Daniel Phillips writes:
> Andreas Dilger wrote:
> > I was just doing the math for 1k ext2 filesystems, and the numbers aren't
> > nearly as nice. We get:
> >
> > (1024 / 16) * 127 * .75 = 6096 # 1 level
> > (1024 / 16) * 128 * 127 * .75 = 780288 # 2 levels
>
> But if you are *determined* to use 1K blocks and have more than 1/2
> million files in one directory then I suppose a 3rd level is what you
> need. The uniform-depth tree still works just fine and still doesn't
> need to be rebalanced - it's never out of balance.

I would rather simply go to some chained block scheme at that point.
ext2 is already fairly fast at linear searching, so if we index a HUGE
directory we are still linearly searching only 1/2^16 of the directory
(at worst for 1k blocks, 1/2^20 for 4k blocks).

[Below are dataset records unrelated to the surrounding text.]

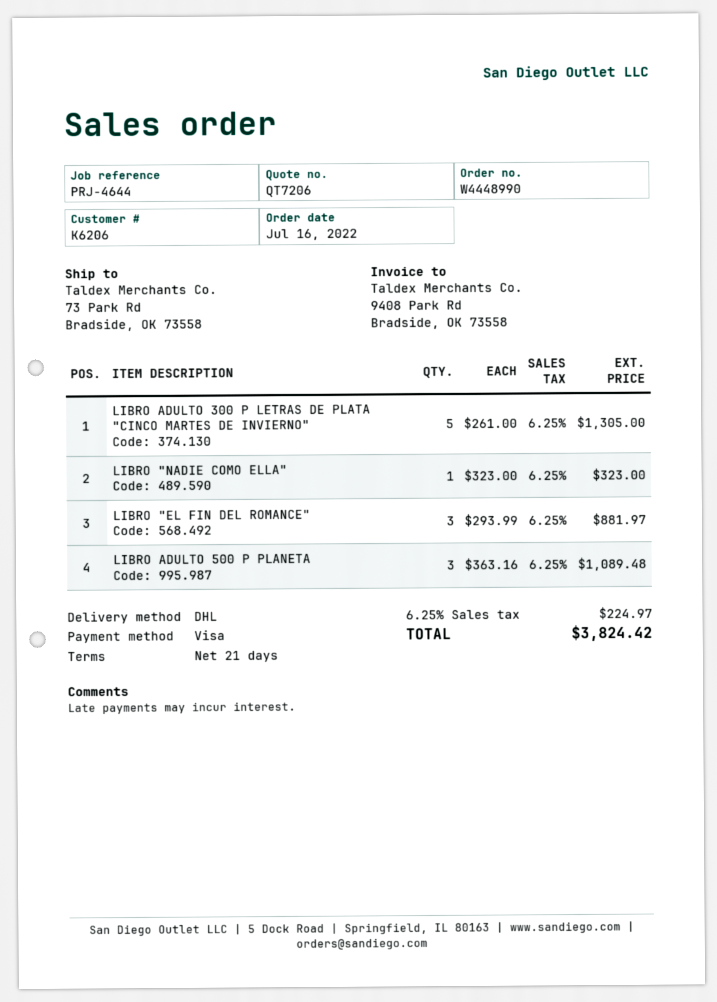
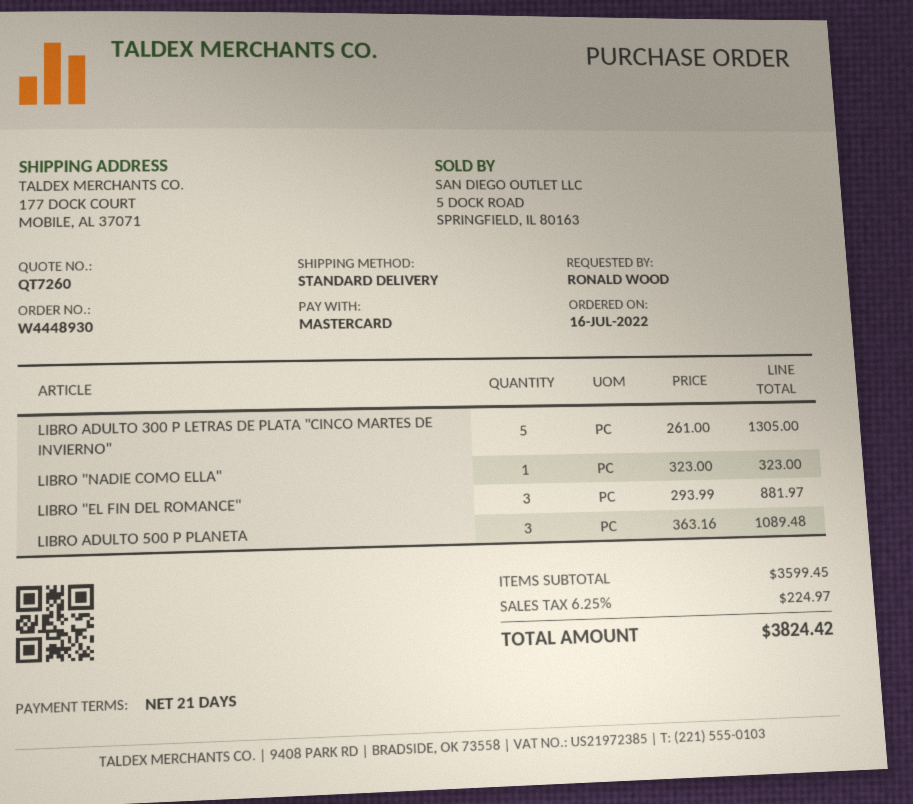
quote number: QT7206 -> QT7260
order number: W4448990 -> W4448930
payment method: Visa -> Mastercard
shipping method: DHL -> standard
ship to: 73 Park Rd, Bradside, OK 73558 -> 177 DOCK COURT, MOBILE, AL 37071

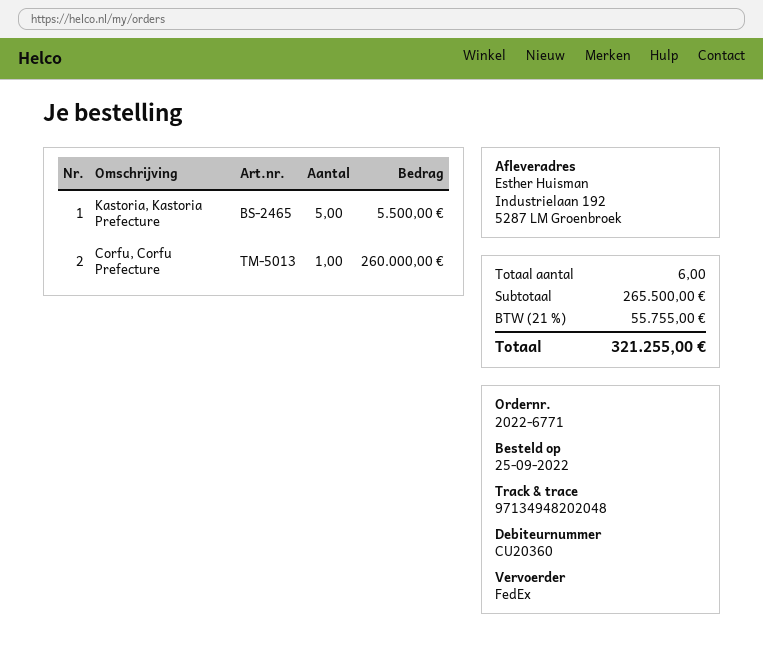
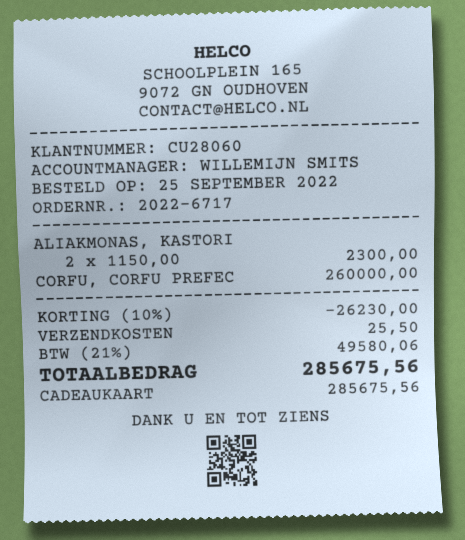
order number: 2022-6771 -> 2022-6717
customer number: CU20360 -> CU28060
Kastoria, Kastoria Prefecture: 5 for 5500.00 -> none
ALIAKMONAS, KASTORI: none -> 2 for 2300.00
discount: none -> 10% = 26230.00
shipping: none -> 25.50
tax: 21% = 55755.00 -> 21% = 49580.06
total: 321255.00 -> 285675.56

I just had a clever idea - on a single-level index you put the header
and index data in block 0, and put the directory data in the first
indirect block (11 sparse blocks, instead of 511). If you need to go
to a second-level index, you can simply shift the indirect data block to
be a double-indirect block, and start the level-2 index in the first
indirect block. If we ever need a third-level index, you basically do
the same thing - move the double-indirect blocks to triple-indirect,
and put the level-3 index in the double-indirect block. It will always
fit, because the index branching level is 1/2 of the indirect block
branching level because the index has the extra 4-byte hash values.

Andreas:
>> One thing I was thinking was that you could put "." and ".." in the first
>> block (like usual), and then put the index data after that. This way
>> "." and ".." still exist and e2fsck and the kernel code doesn't complain,
>> except about the sparse directory blocks.

Daniel:
>The kernel code - ext2 fs that is - doesn't complain at the moment
>because I removed the complaint, and everything seems to be fine. All
>references to "." and ".." are now intercepted and never reach the
>filesystem level. If they did then I'd just fix ext2_is_empty_dir to
>tolerate those entries being somewhere other than the first block.
>But, reading ahead, I see you are talking about forward compatibility...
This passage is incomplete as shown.